Adormeço sempre os olhos do sonho. Nem tento nem desconsigo, é apenas assim como decorrem os sentidos que uso para gerir a vida. Noite é dia, dia é noite, mais verdade a noite do que o dia, e vice-versa. Silêncio é som, e vice-versa. E assim.
Às vezes, no meio de uma conversa qualquer, uma mão ou uma perna minha avança, passa à minha frente, e sou o olhar de uma câmara que será um filme para outros sentirem o que, na verdade, nunca sentiram.

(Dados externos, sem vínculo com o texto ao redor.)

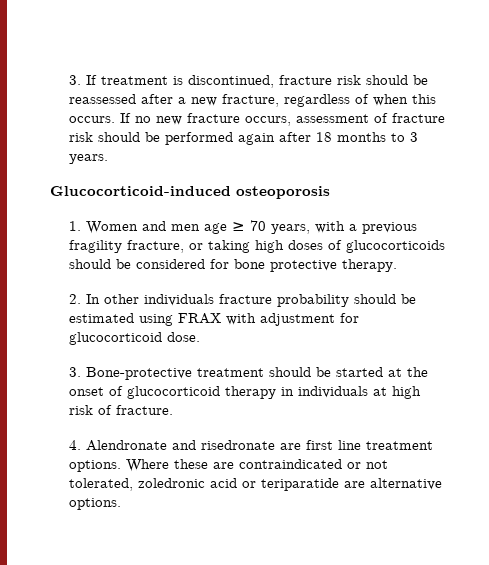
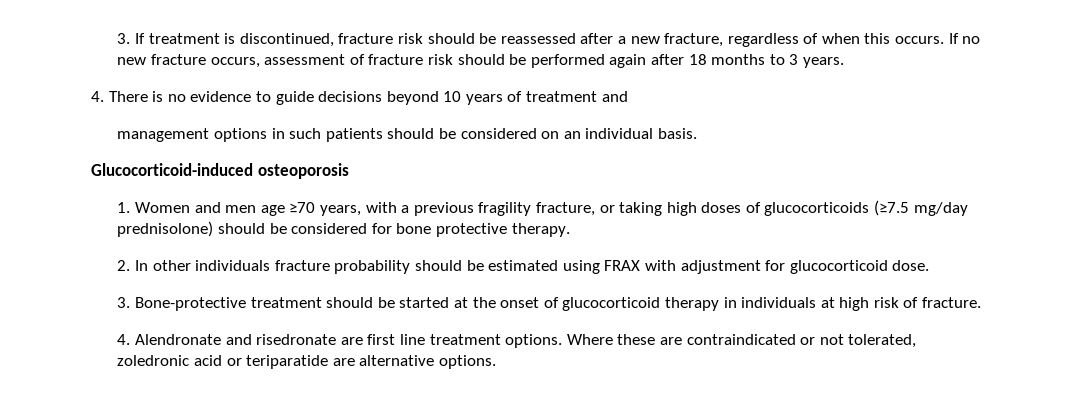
+ 4. There is no evidence to guide decisions beyond 10 years of treatment and
+ management options in such patients should be considered on an individual basis.
- 1. Women and men age ≥ 70 years, with a previous fragility fracture, or taking high doses of glucocorticoids should be considered for bone protective therapy.
+ 1. Women and men age ≥70 years, with a previous fragility fracture, or taking high doses of glucocorticoids (≥7.5 mg/day prednisolone) should be considered for bone protective therapy.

Outras vezes oiço a minha voz atravessar o espaço. Então, umas cordas vogais - que, ao que dizem, habitam dentro de mim - vibram e contagiam o ar à minha volta, vejo ondas empurrando-se e empurrando o ar, invadindo os outros corpos, vivos e mortos, que reagem a esse empurrão e compreendem qualquer coisa que há uns segundo existia apenas dentro de mim, num lugar sem tempo nem espaço que a ciência insiste em chamar pensamento, e que é apenas a teia onde são tecidas mentiras e verdades, ilusões e realidades, crenças, crendices e vaguidades.
Porque a realidade nada mais é que um conjunto de acordos, um molho de inconcreções em que concordamos após descartar noventa por cento do que acontece em nós.
E enquanto a gente luta com as escolhas, a ciência chama de dissociação esse eu que esquece o contrato e não escolhe qual eu é o verdadeiro eu, se tal existe. Esse eu que se recusa à obrigação de escolher, de apontar, de dividir, e é, mais uma vez, escolhido, apontado, dividido: dissociado.